When the data you’re working with is transitioned to medallion architecture, you may need to update your queries to point to the new Gold layer tables. This is a long term and incremental project and you as analysts will be heavily involved in the process due to your subject matter expertise when your datasets are re-modelled.
Putting It All Together
| Bronze | Silver | Gold | Copper | |
|---|---|---|---|---|
| Data quality | Raw / as-is | Cleaned / validated | Business-ready | Varies (as migrated) |
| Audience | Data engineers | Data engineers / analysts | Analysts / stakeholders | Analysts (transitional) |
| Update pattern | Append-only | Merge / upsert | Rebuild / incremental | Inherited from source |
| Longevity | Permanent | Permanent | Permanent | Transitional |
Why use it?
- Recoverability — if a transformation has a bug, you still have the raw Bronze data to reprocess from.

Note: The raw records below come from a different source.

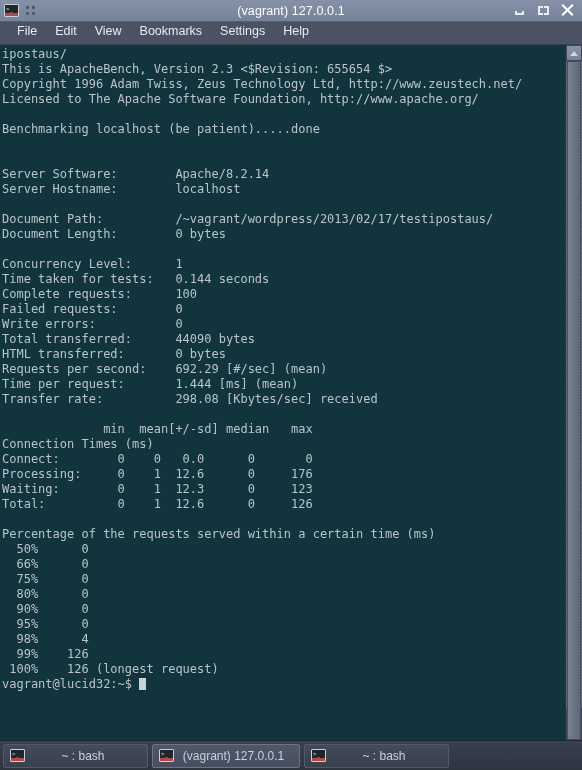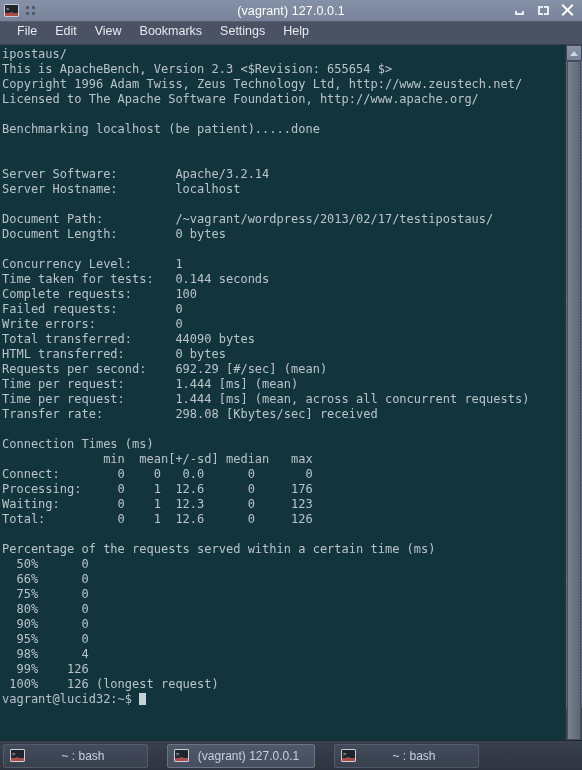"Server Software: Apache/3.2.14" div.term-line { text: Apache/3.2.14 -> Apache/8.2.14 }
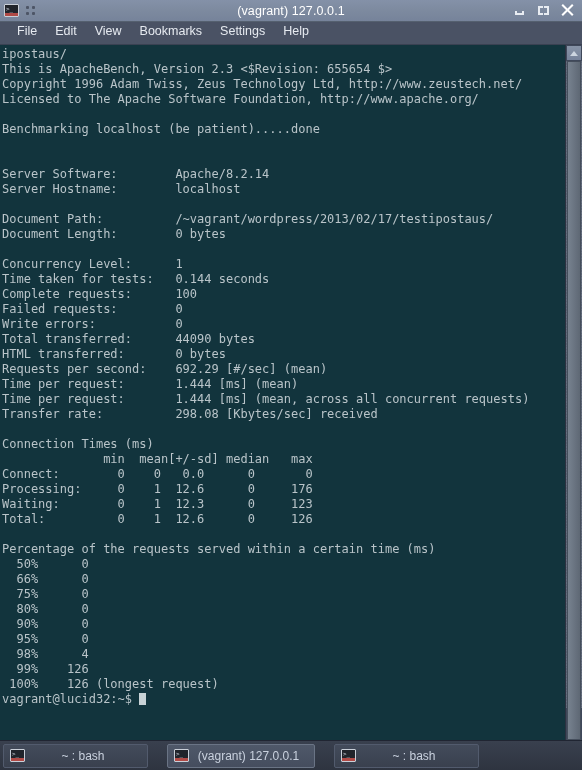"Time per request: 1.444 [ms] (mean," div.term-line { html: <div>Time per request: 1.444 [ms] (mean, across all concurrent requests)</div> -> none }
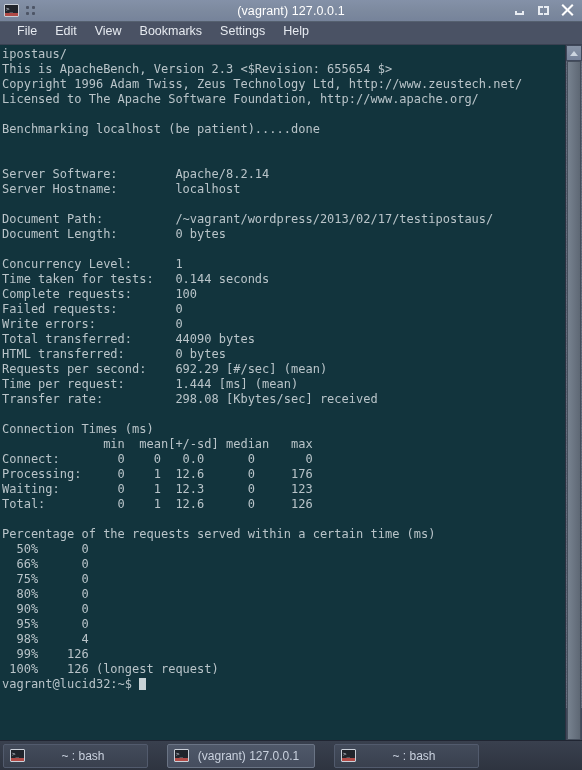"Connection Times (ms)" div.term-line { order: before "min mean[+/-sd] median max" -> after "min mean[+/-sd] median max" }
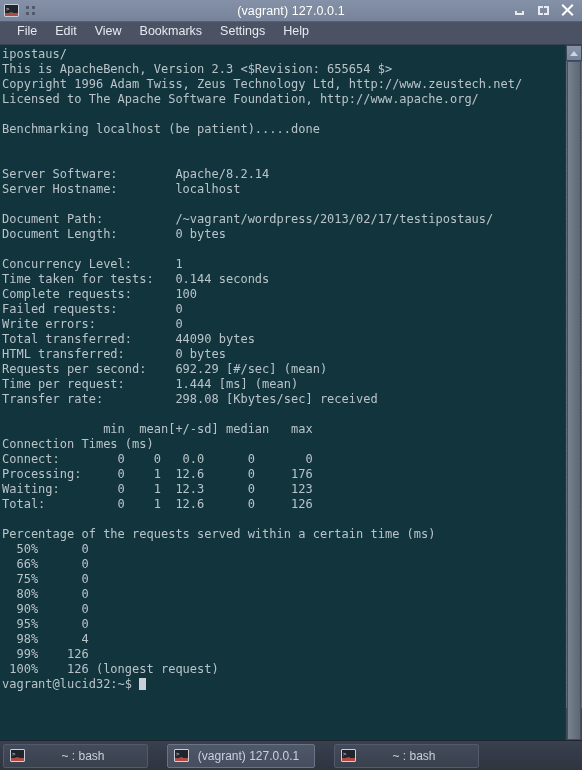"~ : bash" .taskbar { gap: 19px -> 4px }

- Modularity — each layer has a clear responsibility, making pipelines easier to maintain and debug.
- Governance — you can apply different access controls at each layer (e.g. restrict Bronze to engineers, open Gold to analysts).
- Incremental processing — each layer can process only new/changed data rather than reprocessing everything.
In Databricks
Medallion architecture maps naturally onto Delta Lake tables organised into Unity Catalog schemas:
catalog.bronze.raw_student_records
catalog.silver.cleaned_student_records
catalog.gold.student_completions_summary
catalog.copper.legacy_modelling_area ← migrated, transitional
This pattern is a guideline, not a rigid rule. Some organisations add additional layers (e.g. a “landing” zone before Bronze, or a “platinum” layer for ML features). The important thing is the principle: progressively refine your data from raw to business-ready.